La actuación llega tres años después de que se produjera el desbordamiento, al que siguieron una serie de incendios “que causaron numerosos daños en la vegetación de ribera y en el propio cauce”, explicó ayer Francisco Fernández Liñares, presidente de la Confederación.
Fernández Liñares visitó ayer la zona, donde pudo comprobar los evidentes signos de deteriorodel río. En concreto, el tramo que discurre por el municipio de Oia se caracteriza por disponer de escasa o nula vegetación y presenta zonas muy castigadas por la erosión y la acumulación de acarreos en forma de grandes piedras.
La Confederación Hidrográfica restaurará un tramo de cerca de un kilómetro de longitud en la parroquia de Loureza.

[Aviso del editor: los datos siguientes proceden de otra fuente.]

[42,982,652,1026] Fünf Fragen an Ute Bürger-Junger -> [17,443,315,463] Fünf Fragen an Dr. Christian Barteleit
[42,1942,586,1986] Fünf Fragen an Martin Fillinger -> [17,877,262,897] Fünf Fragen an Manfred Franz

Allí está prevista la regeneración de la vegetación de ribera mediante la plantación de sauces, robles y avellanos. También se estabilizarán los taludes del cauce y se eliminarán especies invasoras.
Ocho meses
El objetivo de estas obras, que está previsto que se prolonguen durante los próximos ocho meses, es recuperar la continuidad del sistema fluvial, restablecer la morfología natural del cauce y mejorar el hábitat para promover la recuperación de las comunidades piscícolas.

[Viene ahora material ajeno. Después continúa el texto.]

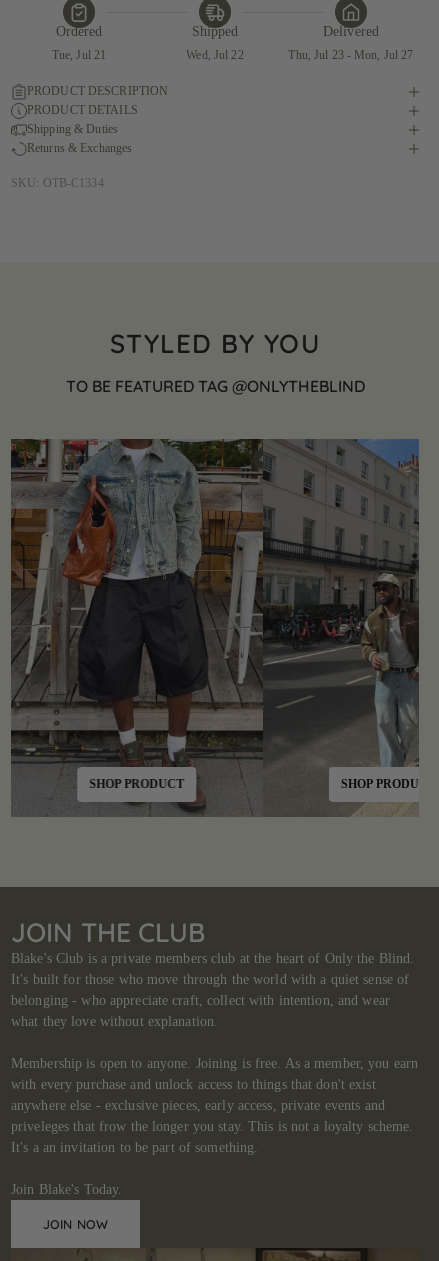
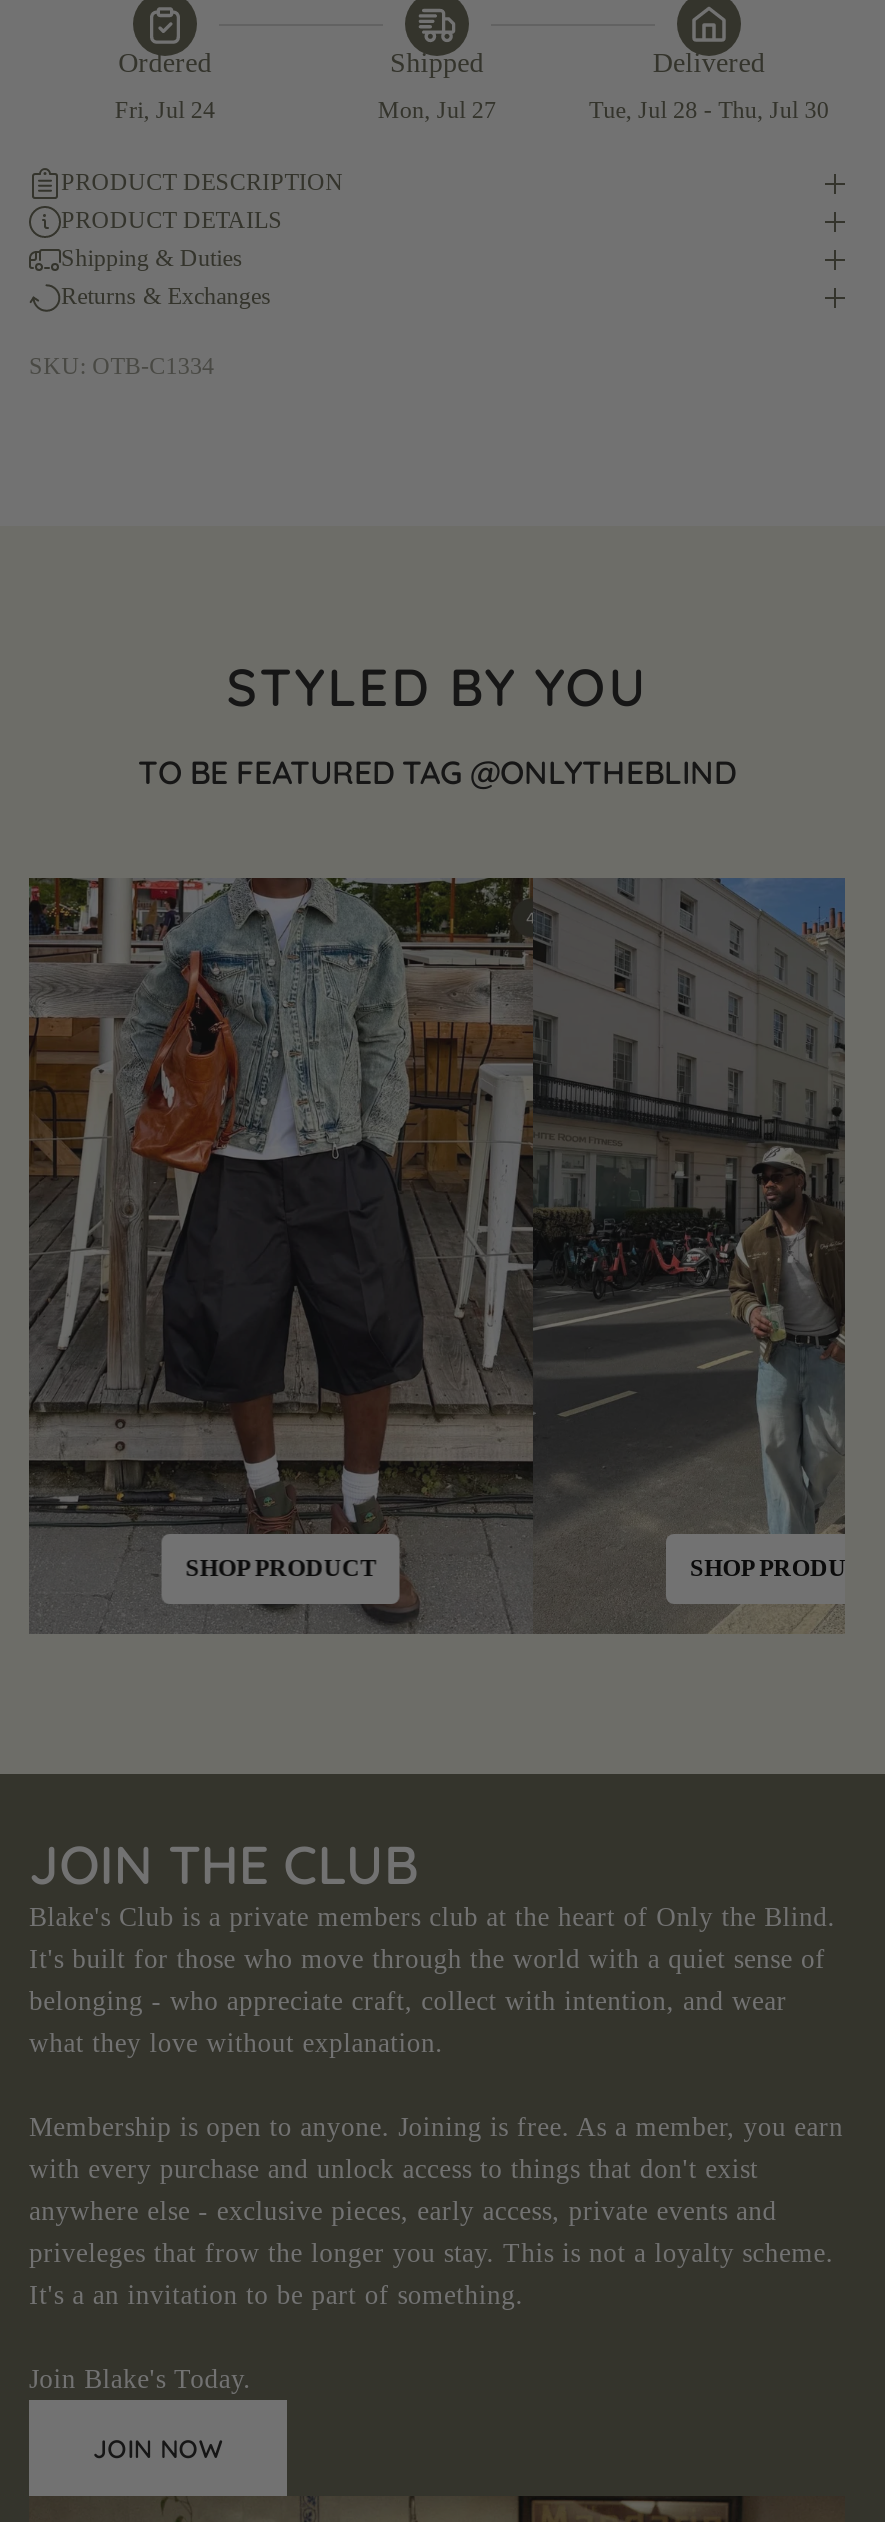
[52,48,106,62] Tue, Jul 21 -> [115,97,215,125] Fri, Jul 24
[186,48,244,62] Wed, Jul 22 -> [378,97,496,125] Mon, Jul 27
[288,48,414,62] Thu, Jul 23 - Mon, Jul 27 -> [589,97,829,125] Tue, Jul 28 - Thu, Jul 30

En el tramo del río Tamuxe que discurre por el barrio de Urgal, en el municipio de O Rosal, la actuación tendrá un plazo de ejecución de cinco meses, en los que se pretende restaurar las orillas hacia el límite con la Demarcación de Costas, ya cerca de la desembocadura del río Miño. En este caso se plantea el uso de distintas técnicas de bioingeniería para controlar la fuerte erosión que sufre el río.
En esta zona, según explicó ayer la Confederación Hidrográfica, se producen importantes fenómenos de erosión que provocan la acumulación de una gran cantidad de sedimento en la ribera del río. Este proceso genera, a su vez, la erradicación de la flora propia de la zona, que acaba siendo sustituida por cultivos herbáceos y especies arbóreas como el eucalipto o la acacia negra impropias de estas áreas fluviales.